→ **Aim of the exercise**
Each entry below should be given again exactly; the pictures stay out.

(Before and after images)
---*---
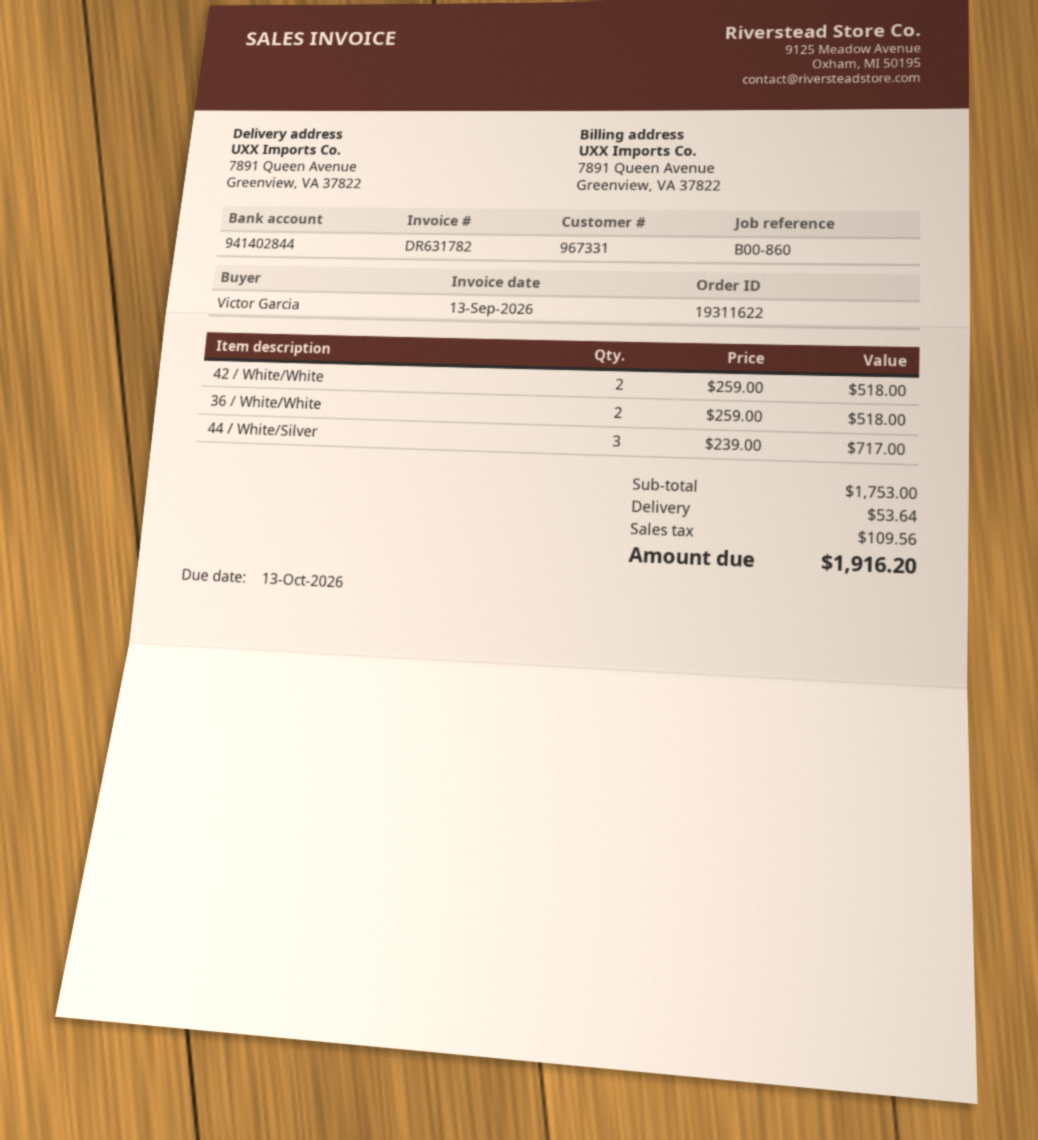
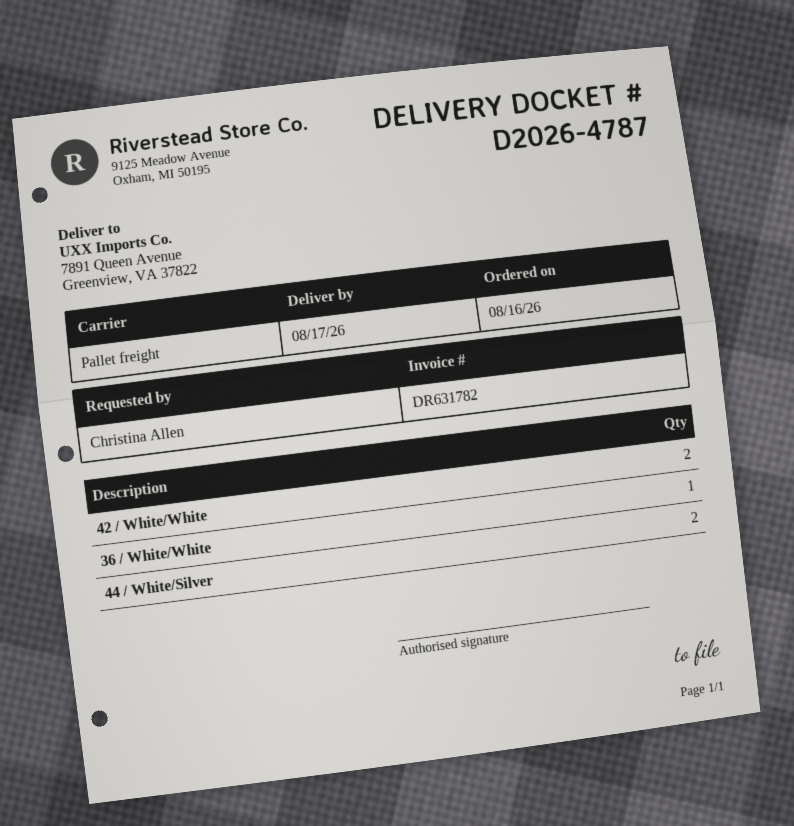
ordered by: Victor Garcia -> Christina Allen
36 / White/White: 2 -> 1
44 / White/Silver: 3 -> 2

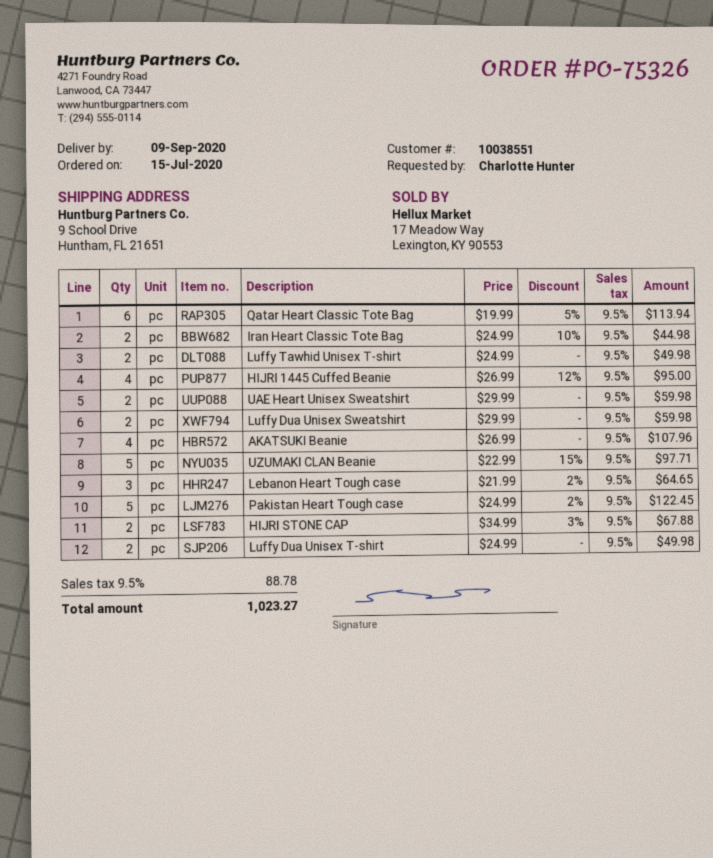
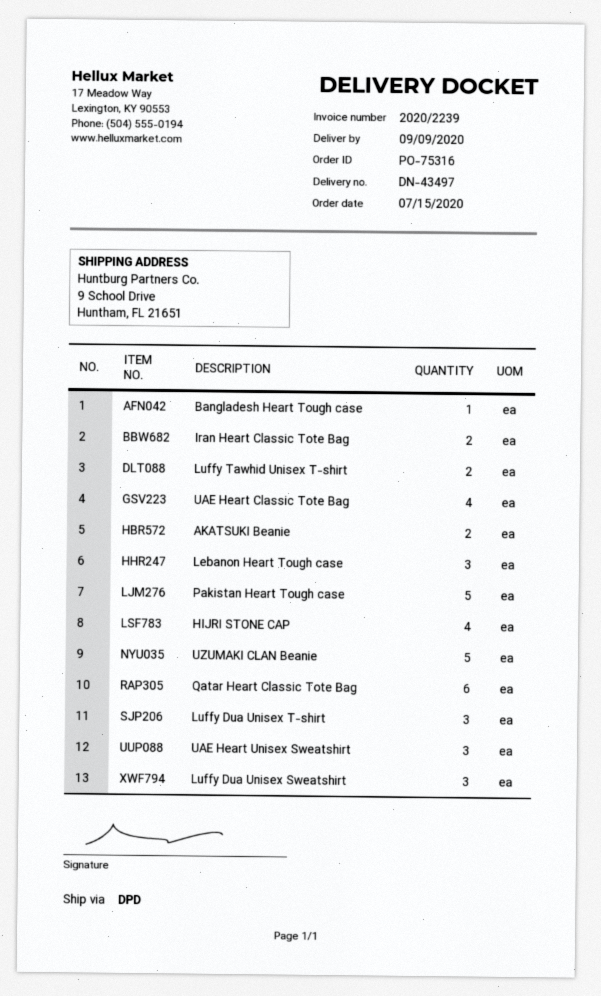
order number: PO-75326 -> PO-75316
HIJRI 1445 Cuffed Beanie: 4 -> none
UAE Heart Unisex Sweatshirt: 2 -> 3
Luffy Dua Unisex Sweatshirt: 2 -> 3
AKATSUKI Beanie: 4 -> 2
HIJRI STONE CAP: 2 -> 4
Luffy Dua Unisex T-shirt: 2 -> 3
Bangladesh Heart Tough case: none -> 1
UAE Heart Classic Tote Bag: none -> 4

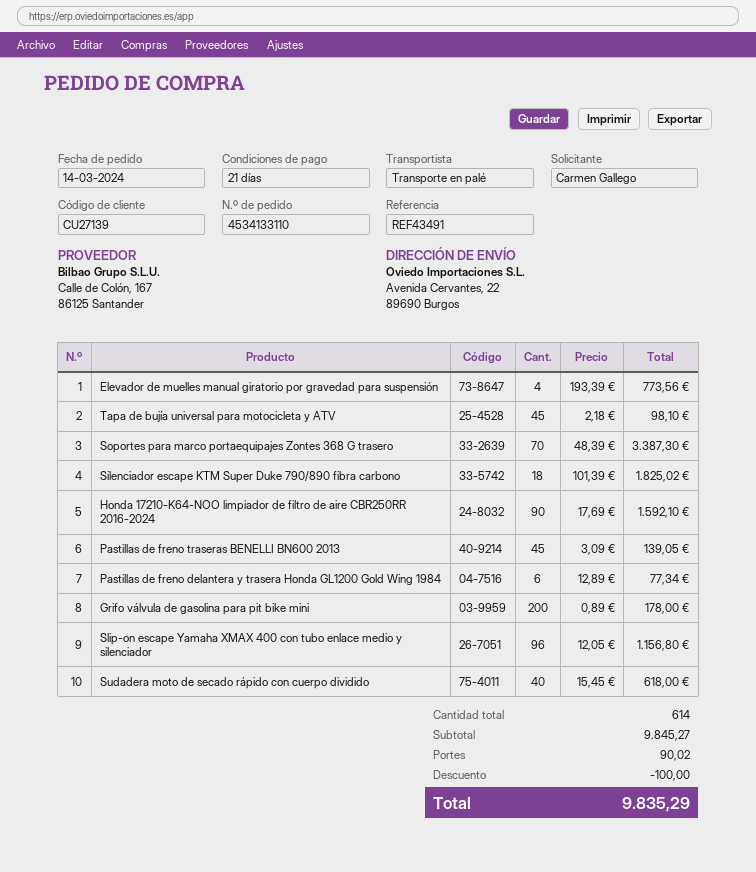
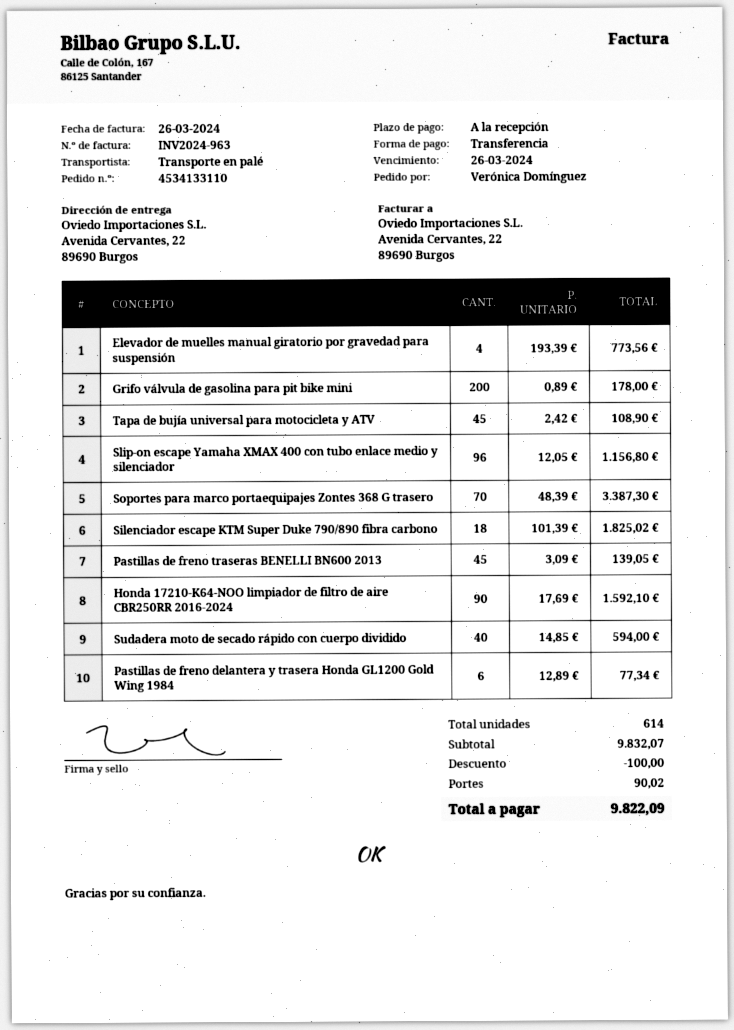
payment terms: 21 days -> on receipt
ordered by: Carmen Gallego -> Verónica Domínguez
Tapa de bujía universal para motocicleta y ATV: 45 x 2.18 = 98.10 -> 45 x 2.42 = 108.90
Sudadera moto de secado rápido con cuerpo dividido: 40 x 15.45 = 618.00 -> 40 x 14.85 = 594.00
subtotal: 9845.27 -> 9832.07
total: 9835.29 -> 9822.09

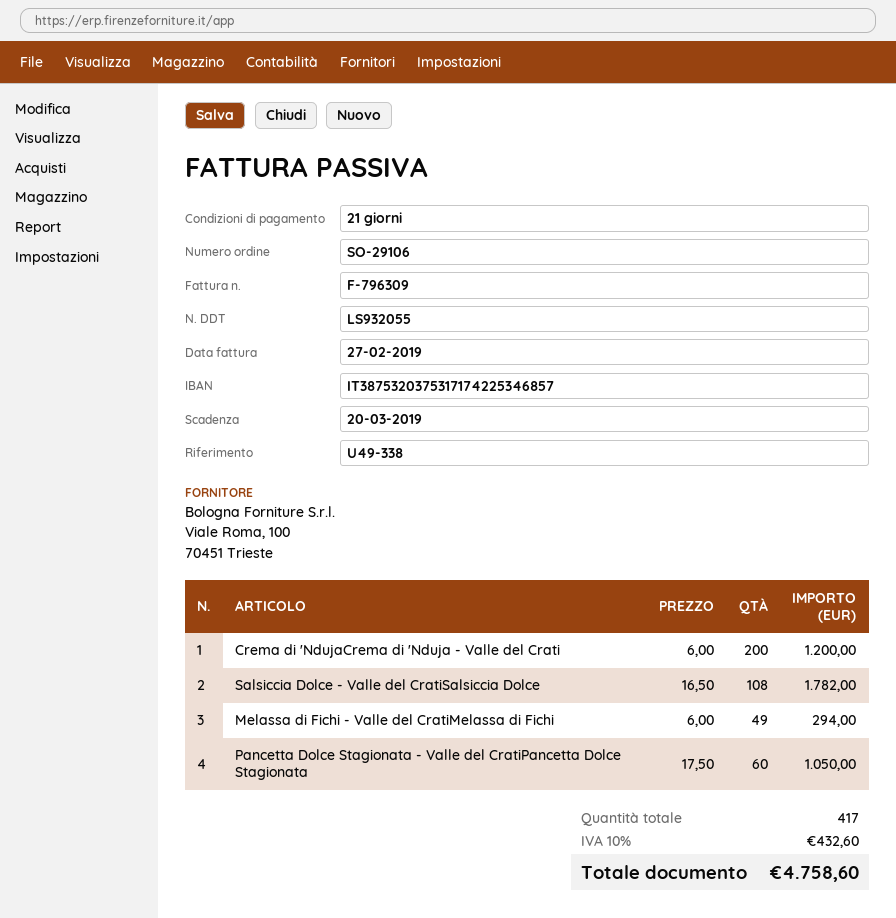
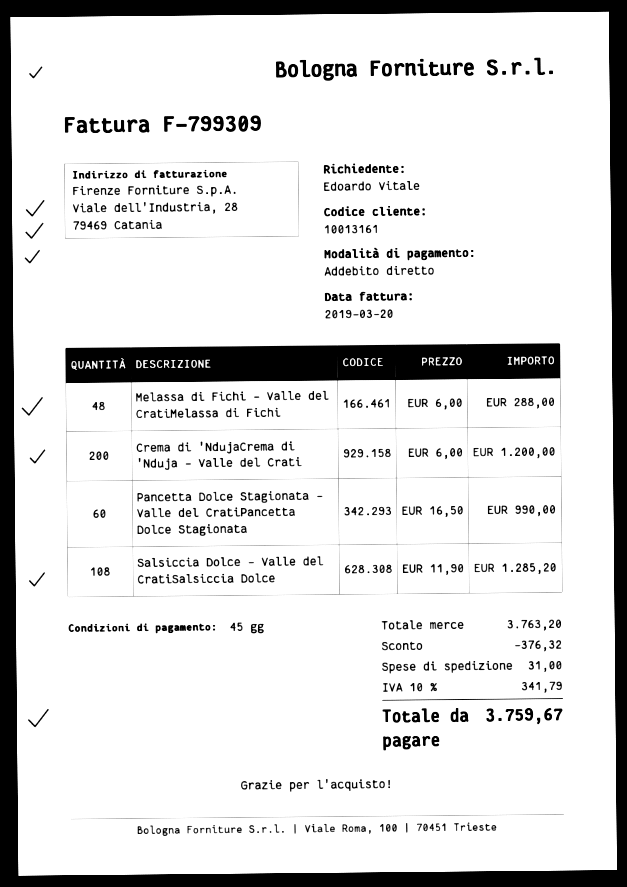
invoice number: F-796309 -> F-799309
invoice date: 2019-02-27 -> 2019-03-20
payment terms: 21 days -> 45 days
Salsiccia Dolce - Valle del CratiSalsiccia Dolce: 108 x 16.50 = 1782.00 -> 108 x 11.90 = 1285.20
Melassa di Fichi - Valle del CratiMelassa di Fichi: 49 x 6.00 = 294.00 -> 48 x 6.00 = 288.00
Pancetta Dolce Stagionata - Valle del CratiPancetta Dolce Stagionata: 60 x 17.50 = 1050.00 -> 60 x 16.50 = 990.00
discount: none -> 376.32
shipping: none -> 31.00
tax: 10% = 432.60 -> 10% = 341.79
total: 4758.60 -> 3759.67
---*---
→ **Expected answer**
ordered by: Victor Garcia -> Christina Allen
36 / White/White: 2 -> 1
44 / White/Silver: 3 -> 2

order number: PO-75326 -> PO-75316
HIJRI 1445 Cuffed Beanie: 4 -> none
UAE Heart Unisex Sweatshirt: 2 -> 3
Luffy Dua Unisex Sweatshirt: 2 -> 3
AKATSUKI Beanie: 4 -> 2
HIJRI STONE CAP: 2 -> 4
Luffy Dua Unisex T-shirt: 2 -> 3
Bangladesh Heart Tough case: none -> 1
UAE Heart Classic Tote Bag: none -> 4

payment terms: 21 days -> on receipt
ordered by: Carmen Gallego -> Verónica Domínguez
Tapa de bujía universal para motocicleta y ATV: 45 x 2.18 = 98.10 -> 45 x 2.42 = 108.90
Sudadera moto de secado rápido con cuerpo dividido: 40 x 15.45 = 618.00 -> 40 x 14.85 = 594.00
subtotal: 9845.27 -> 9832.07
total: 9835.29 -> 9822.09

invoice number: F-796309 -> F-799309
invoice date: 2019-02-27 -> 2019-03-20
payment terms: 21 days -> 45 days
Salsiccia Dolce - Valle del CratiSalsiccia Dolce: 108 x 16.50 = 1782.00 -> 108 x 11.90 = 1285.20
Melassa di Fichi - Valle del CratiMelassa di Fichi: 49 x 6.00 = 294.00 -> 48 x 6.00 = 288.00
Pancetta Dolce Stagionata - Valle del CratiPancetta Dolce Stagionata: 60 x 17.50 = 1050.00 -> 60 x 16.50 = 990.00
discount: none -> 376.32
shipping: none -> 31.00
tax: 10% = 432.60 -> 10% = 341.79
total: 4758.60 -> 3759.67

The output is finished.